Robotic cystectomy: how is it performed

Written by: Top Doctors®
Published: | Updated: 31/10/2022
Edited by: Lauren Dempsey

In the advanced stages of bladder cancer, the best treatment option may be the removal of the bladder. This procedure is called a cystectomy and nowadays it can be performed with the assistance of a robotic console. Highly esteemed consultant urological surgeon Mr Pavlos Pavlakis, who treats patients in London, offers more insight into the procedure in his latest article.  

What is a robotic cystectomy? 

Robotic cystectomy is an operation to remove the bladder. This operation is difficult, however, as we can do this in a minimally invasive manner using the robot, we minimise the surgical stress. This benefits patients enormously.

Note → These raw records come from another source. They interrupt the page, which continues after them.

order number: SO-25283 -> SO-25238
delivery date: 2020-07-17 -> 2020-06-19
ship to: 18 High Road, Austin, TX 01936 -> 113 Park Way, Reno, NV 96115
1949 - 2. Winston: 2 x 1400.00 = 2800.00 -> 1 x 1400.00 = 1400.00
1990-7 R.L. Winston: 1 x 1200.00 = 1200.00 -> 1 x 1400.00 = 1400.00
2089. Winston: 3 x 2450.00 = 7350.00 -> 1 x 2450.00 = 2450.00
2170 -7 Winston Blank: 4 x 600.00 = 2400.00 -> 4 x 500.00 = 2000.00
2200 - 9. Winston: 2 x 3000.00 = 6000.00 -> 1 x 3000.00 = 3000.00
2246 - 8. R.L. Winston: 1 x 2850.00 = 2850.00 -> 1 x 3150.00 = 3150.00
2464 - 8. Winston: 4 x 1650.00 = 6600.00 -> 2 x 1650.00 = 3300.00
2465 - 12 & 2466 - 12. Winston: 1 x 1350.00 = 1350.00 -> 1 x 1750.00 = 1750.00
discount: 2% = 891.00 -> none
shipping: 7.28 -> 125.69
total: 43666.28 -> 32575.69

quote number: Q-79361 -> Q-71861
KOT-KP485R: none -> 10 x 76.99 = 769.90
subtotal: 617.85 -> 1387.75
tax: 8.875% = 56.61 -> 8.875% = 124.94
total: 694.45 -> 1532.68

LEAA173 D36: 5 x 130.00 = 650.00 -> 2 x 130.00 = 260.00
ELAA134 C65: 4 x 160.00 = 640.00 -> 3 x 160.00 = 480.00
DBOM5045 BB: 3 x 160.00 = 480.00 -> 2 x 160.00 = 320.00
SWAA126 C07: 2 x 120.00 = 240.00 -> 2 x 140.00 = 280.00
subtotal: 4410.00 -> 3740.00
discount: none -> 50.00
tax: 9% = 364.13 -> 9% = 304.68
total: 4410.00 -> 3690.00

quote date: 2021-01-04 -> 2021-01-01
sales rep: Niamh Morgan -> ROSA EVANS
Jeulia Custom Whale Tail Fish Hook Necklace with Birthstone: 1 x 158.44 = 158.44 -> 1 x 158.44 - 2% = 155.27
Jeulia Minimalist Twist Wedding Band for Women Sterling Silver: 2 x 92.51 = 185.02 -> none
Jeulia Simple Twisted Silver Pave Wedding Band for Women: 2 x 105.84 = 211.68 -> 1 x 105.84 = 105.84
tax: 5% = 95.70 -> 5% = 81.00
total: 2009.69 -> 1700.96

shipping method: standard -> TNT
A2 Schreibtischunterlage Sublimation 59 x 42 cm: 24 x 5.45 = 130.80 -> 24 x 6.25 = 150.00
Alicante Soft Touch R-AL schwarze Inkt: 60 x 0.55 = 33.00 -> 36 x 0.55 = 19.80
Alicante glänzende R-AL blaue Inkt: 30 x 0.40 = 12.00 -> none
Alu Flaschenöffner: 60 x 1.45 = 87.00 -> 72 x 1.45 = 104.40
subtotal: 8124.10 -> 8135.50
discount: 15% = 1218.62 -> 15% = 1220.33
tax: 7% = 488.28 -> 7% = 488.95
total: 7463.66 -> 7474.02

It might also involve the removal of the surrounding pelvic lymph nodes. Bladder removal in men also includes the prostate and seminal vesicles, the two small glands that store and produce the majority of the fluid that makes up semen. In women, however, bladder removal also includes the uterus, the ovaries, and the top of the vagina.  

 

How is a robotic cystectomy performed?  

The procedure is performed under general anaesthesia so that you don’t experience any pain. The surgery isn’t undertaken by the robot, rather the surgeon uses a robotic console for movements that are more controlled and precise. The robotic has several arms, which enter the abdomen through small incisions. One arm holds a high-resolution 3D camera, whilst the other arm can hold instruments, which the surgeon will control to remove the bladder. 

 

How long does a robotic cystectomy take? 

The median length of stay for this operation is around four or five days, compared to a longer length of stay if it is done with an open incision. 

 

When is robotic cystectomy recommended?  

Bladder removal surgery is recommended when there is advanced or muscle-invasive bladder cancer, or a high risk of bladder cancer. 

 

How do you pass urine after a robotic cystectomy? 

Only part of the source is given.